Aldana Gayoso, la jugadora más joven del plantel celeste en el preolímpico de Austria de 3×3, charló con Básquet Total sobre lo que significó esta experiencia para ella.

¿Cómo viviste la preparación previa al viaje?

Fue una preparación corta. Estuvimos cuatro semanas preparando el campeonato. Por la pandemia no tuvimos la posibilidad de hacer sparring con varones, pero dentro de todas las posibilidades y las herramientas que tuvimos tratamos de hacerlo de la mejor manera, tanto en lo físico como en lo táctico.

Vos competiste en varios torneos de 3×3, como en los Juegos Odesur y los Juegos Sudamericanos de la Junventud, ¿te es fácil adaptarte a este formato?

Si bien de las que viajamos fui la que jugué más torneos, en comparación con las otras selecciones e individualmente, con las demás jugadoras de los otros países, es muy poco y no he tenido instancias de jugar a nivel local bastante seguido. Por lo tanto, cada vez que juego al 3×3 me lleva un cierto tiempo volver a adaptarme. Al conocerlo la adaptación es distinta, y si bien llevo un proceso en esto, cunado llevo mucho tiempo sin jugarlo cuesta un poco.

Eras la más joven en una selección con mucha experiencia, ¿qué significó eso para vos?

Se daba algo raro. Era la que tenía más experiencia en 3×3, pero era la más chica de edad. Eso como equipo nos daba un plus: yo conocía mucho la disciplina y ellas son muy experientes en muchas circunstancias del básquet en general. Yo aprendí muchísimo de ellas y de lo que fue el campeonato en general.

Podemos decir que se compensaban, entonces.

Sí. Más allá de todo creo que nos vinimos con mucha información y con muchas cosas aprendidas, más allá de lo que disfrutamos.

Acerca del torneo en sí, ¿cómo viviste los partidos?

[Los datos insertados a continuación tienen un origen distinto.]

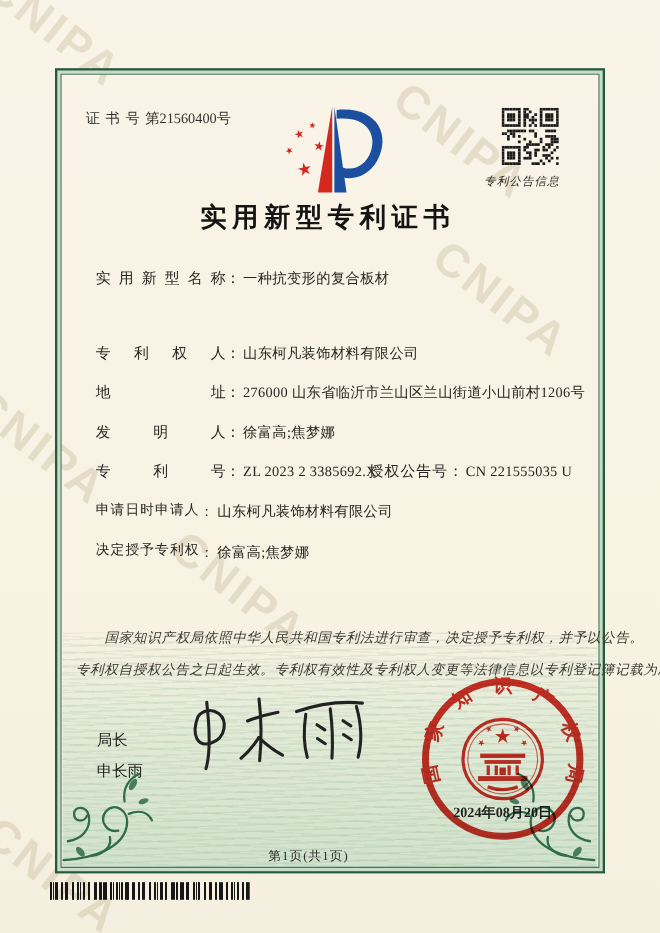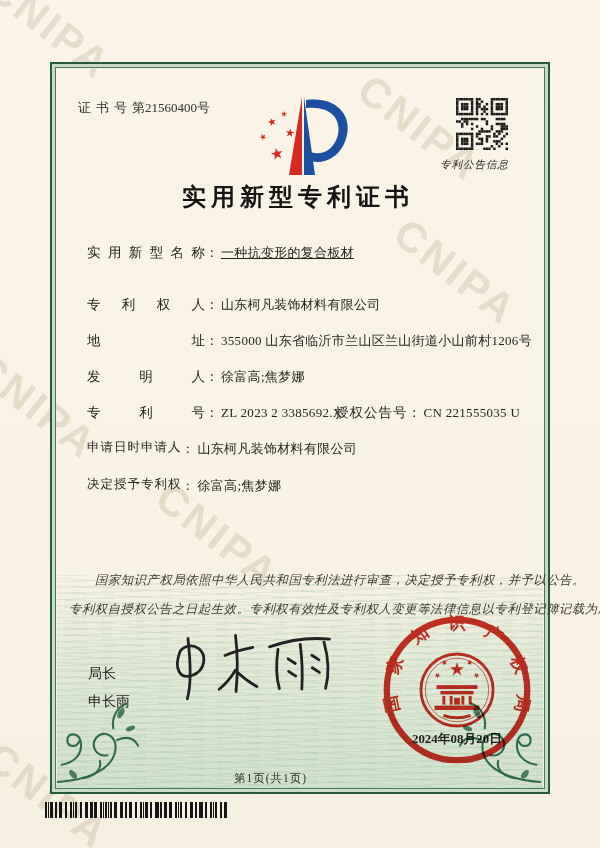--- a/index.html
+++ b/index.html
@@ -44,7 +44,7 @@
   
   .fields{position:absolute;left:87px;top:243px;width:440px;z-index:3;color:#26251f;}
   .frow{font-size:13.5px;line-height:19px;margin-bottom:17px;position:relative;white-space:nowrap;}
-  .frow.first{margin-bottom:33px;text-decoration:underline;}
+  .frow.first{margin-bottom:49px;}
   .frow.small{font-size:12.5px;}
   .lbl{display:inline-block;width:118px;text-align:justify;text-align-last:justify;vertical-align:top;}
   .lbl.auto{width:auto;text-align-last:auto;letter-spacing:1px;font-family:Liberation Mono, monospace;}

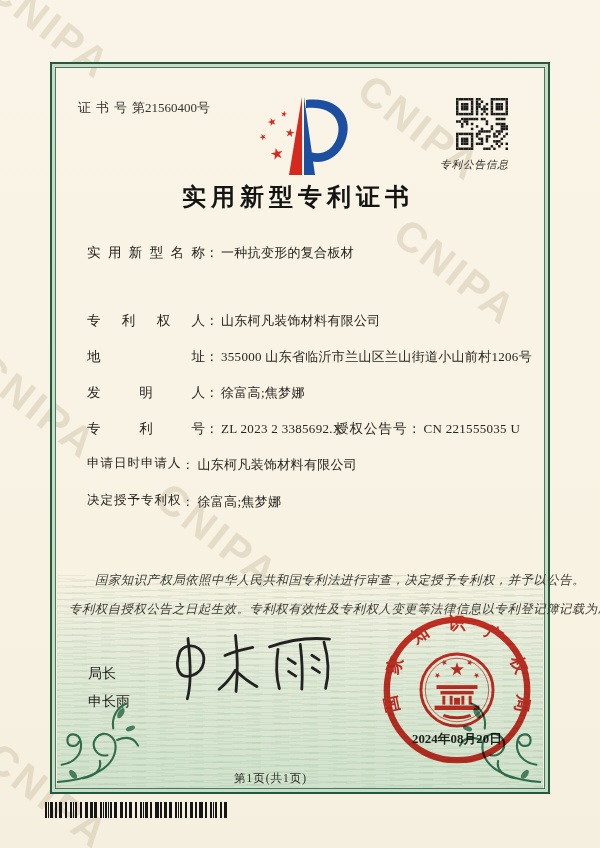--- a/index.html
+++ b/index.html
@@ -335,7 +335,7 @@
       <span class="lbl">专利权人</span><span class="colon">：</span><span class="val">山东柯凡装饰材料有限公司</span>
     </div>
     <div class="frow">
-      <span class="lbl">地址</span><span class="colon">：</span><span class="val">355000 山东省临沂市兰山区兰山街道小山前村1206号</span>
+      <span class="lbl">地址</span><span class="colon">：</span><span class="val">276000 山东省临沂市兰山区兰山街道小山前村1206号</span>
     </div>
     <div class="frow">
       <span class="lbl">发明人</span><span class="colon">：</span><span class="val">徐富高;焦梦娜</span>

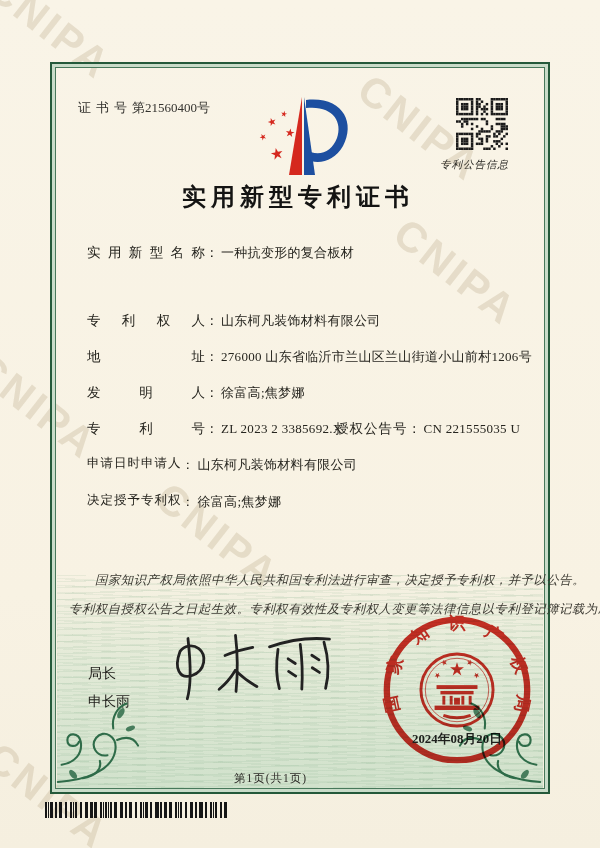--- a/index.html
+++ b/index.html
@@ -68,7 +68,7 @@
   .seal{position:absolute;left:379px;top:612px;z-index:4;opacity:.94;mix-blend-mode:multiply;}
 
   
-  .footer{position:absolute;left:50px;top:771px;width:441px;z-index:3;text-align:center;
+  .footer{position:absolute;left:60px;top:771px;width:441px;z-index:3;text-align:center;
     font-size:11.5px;letter-spacing:1px;color:#2c2b27;}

Sabíamos que estábamos en uno de los grupos más complicados en cuanto a rivales, pero fuimos a jugar los partidos de igual a igual. Sin ser el de Indonesia que era en el que teníamos más chances de ganar, los otros partidos los fuimos a jugar de igual a igual. Tratamos de hacer lo mejor posible, pero sabíamos que la brecha en cuanto al físico nos iba a pasar factura y así fue, pero creo que más allá de eso pudimos hacer cosas y ser competitivas, que es algo que Uruguay a nivel internacional ha logrado y es algo que sabemos que siempre vamos a poder hacer. Tanto en ataque como en defensa pudimos hacer cosas y no la sufrimos tanto en ese sentido.

Contra Alemania el ataque funcionó muy bien, vos metiste 6 puntos. ¿Cómo viviste ese partido en particular?

Contábamos con la carta de que no había mucha información de nosotras y no nos conocían. Por lo tanto, contra Alemania pude tirar tiros de tres, cosa que contra Francia ya no pude hacer porque nos estudiaron bien y no me dieron oportunidad de tirar. También veníamos de llegar el día anterior así que no tuvimos tiempo ni de entrenar o de hacer un poco de referencia con el aro y fue lo que salió. Pero por mi parte el arma era el tiro lejano y cuando tuve los momentos los tomé. Pero en los partidos más físicos nos contó bastante más.

Aprovecharon al máximo el ser unas desconocidas entonces.

Un poco sí, no nos esperábamos un partido tan parejo contra Alemania, que lo cerraron recién en los últimos 30 segundos por faltas y llegamos a estar a cuatro puntos de diferencia. Nosotras nos fuimos más que contentas con lo realizado durante el partido.

¿Con qué impresión general te volviste después del campeonato?

Fue una impresión buena a nivel personal. Es el nivel más alto en el que me ha tocado competir hasta ahora y el balance que hago personal es un poco saber qué tan lejos se está de esos niveles, qué es lo que hay que hacer, qué es lo que hay que mejorar. Si bien como Uruguay no pudimos conseguir nada y pensar en una clasificación era algo muy difícil, el 3×3 es una disciplina que acorta brechas y que nos da la posibilidad de generar más cosas. De hecho el poder disputar estos torneos es algo que en el 5×5 es imposible o muy complicado para nosotras. Pero los balances son muy positivos más allá de los resultados.